考え事をしながらいつの間にか完食していたらしい。
珍しいと言うが、別に食が細いわけではないし、出されたものは完食している。
食事自体をしないことが多いだけ。

「アタシお皿洗って来るわね」
「あ、しいちゃん、私が!」
「いいのいいの♡ありがとう。未桜ちんは座っててね」

食事の時間を削ってでも勉強をしてきた。
親に強制されたわけではない。勉強は嫌いではなかったし、目標のためにも必要なことだったから。
食事は体力を維持する最低限と、脳が働くための糖分で十分だと思っている。

ただ……佐倉さんの作る料理はおいしくて、おいしいだけじゃない何か……ホッとするような、また食べたいと思えるような。
言葉で表現するのは難しい、そんな温かさを感じた。

「ありがとう」
「い、いえ!そんな!食べてくれてありがとうございました」

なんであんたがお礼言うんだよ。
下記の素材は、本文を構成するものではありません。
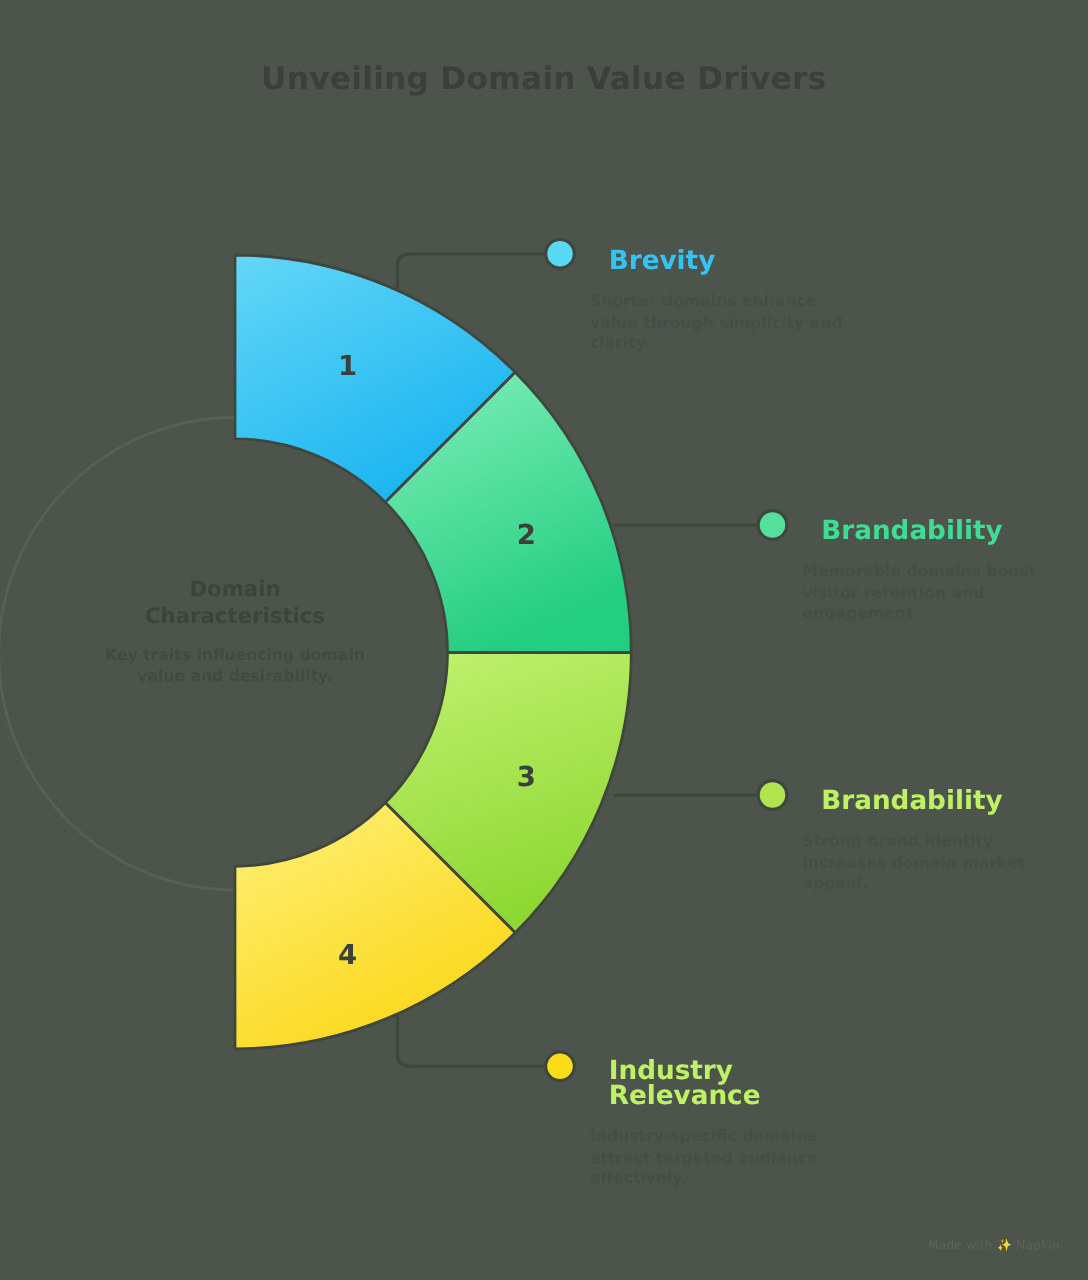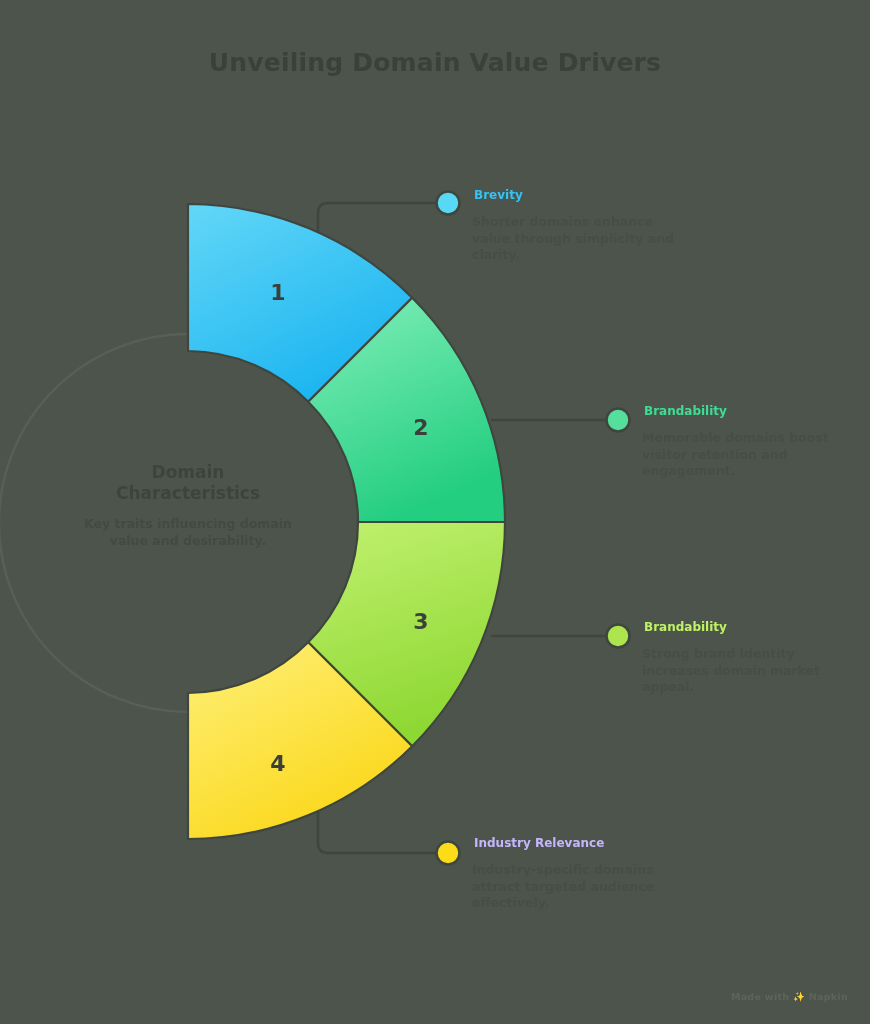"Brevity" .label-title { font-size: 12px -> 21px; margin: 2px -> 15px }
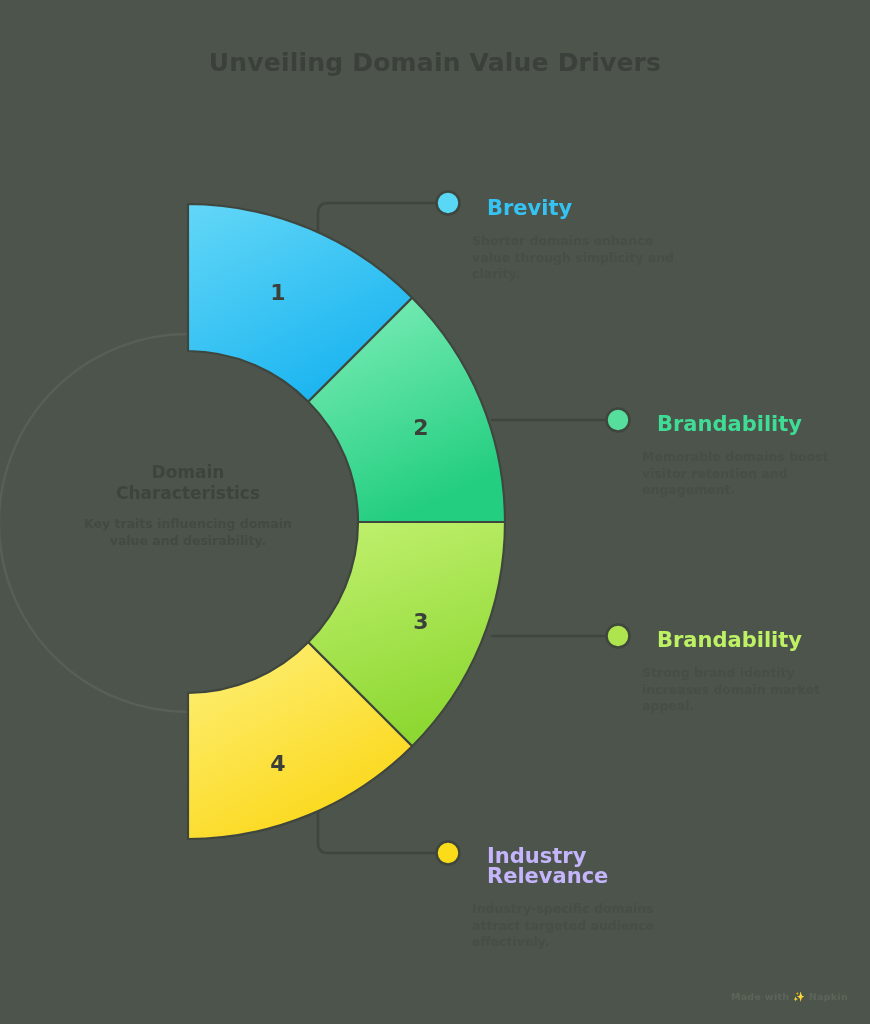"Industry Relevance" p.label-title { color: #c4b5fd -> #bef264 }
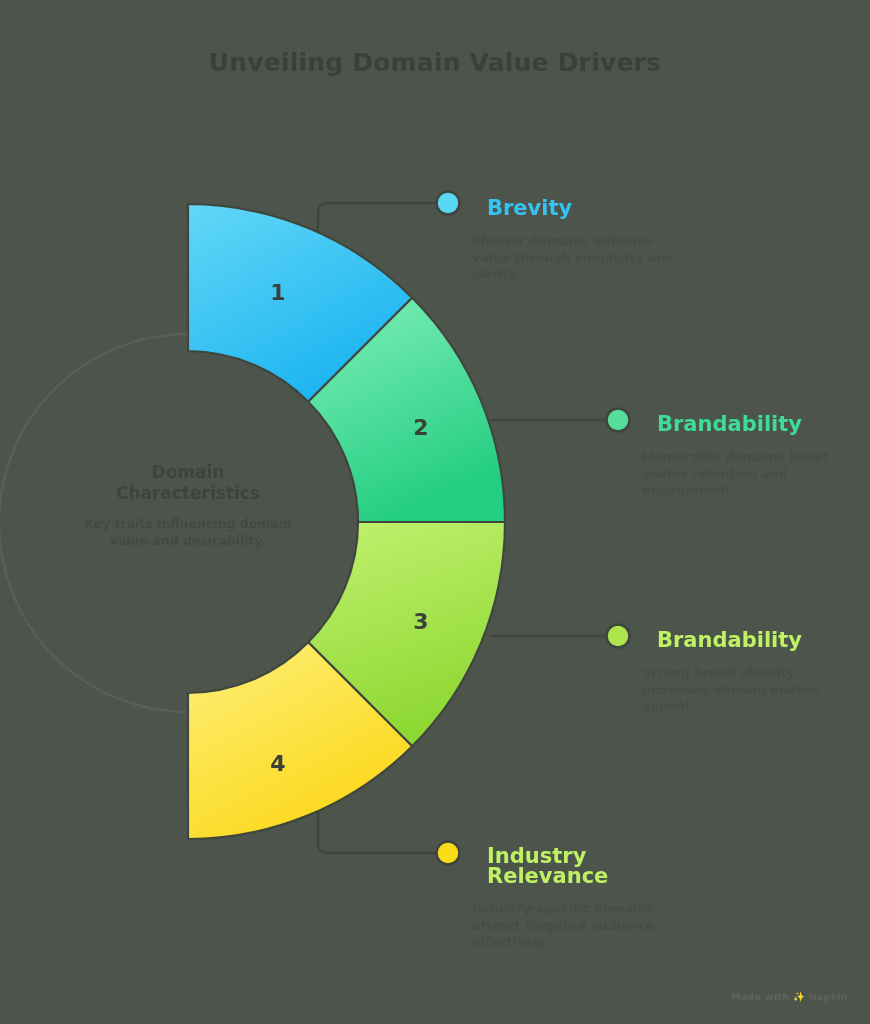"Made with ✨ Napkin" #watermark { font-weight: 700 -> 400 }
しかも……

「ふっ、ケチャップついてる」
「えぇ!?すみません、お目汚しを……ひぃ!」
「違う、こっち」

慌ててゴシゴシ擦った肌が赤くなってしまっていて、見ていられず気づけば彼女の頬に触れていた。
必然的に距離も近づいているわけで、学校ではうつむきがちな彼女の顔を、初めてしっかりと見たかもしれない。
この目……やはり昨日助けてもらった時にチラリと見えた目だ。

「はーい、そこまで♡」

洗い物を終えた史郎が、俺たちの間に入るように戻ってきた。

「なっちゃん、未桜ちん困らせちゃダメよ」
「は……?」
「こ、困ってないですよ!?大丈夫です!」

よくわからないが、目の前の彼女に視線を戻すと、真っ赤になりうつむいていた。

「さぁて、もう遅いしね。ここからは大人の時間よ♡」
「普通に帰れって言えよ……」
「あっ、あのしいちゃん……色々とありがとうございました」
「ふふっ、未桜ちん素材がいいから変身させがいがあるわ♡また来てね」

帰り支度をして、ドアの方へ向かうと、後ろからまた余計な声が聞こえてきた。

「なっちゃん!ちゃんと送るのよ、もう遅いんだから」
「そのつもりだよ」
「あらぁ~なっちゃんもいい男になってきたわね♡」

もう何も返事をする気にはならず、オロオロしている佐倉さんを促してそのまま2人で史郎のアトリエを出た。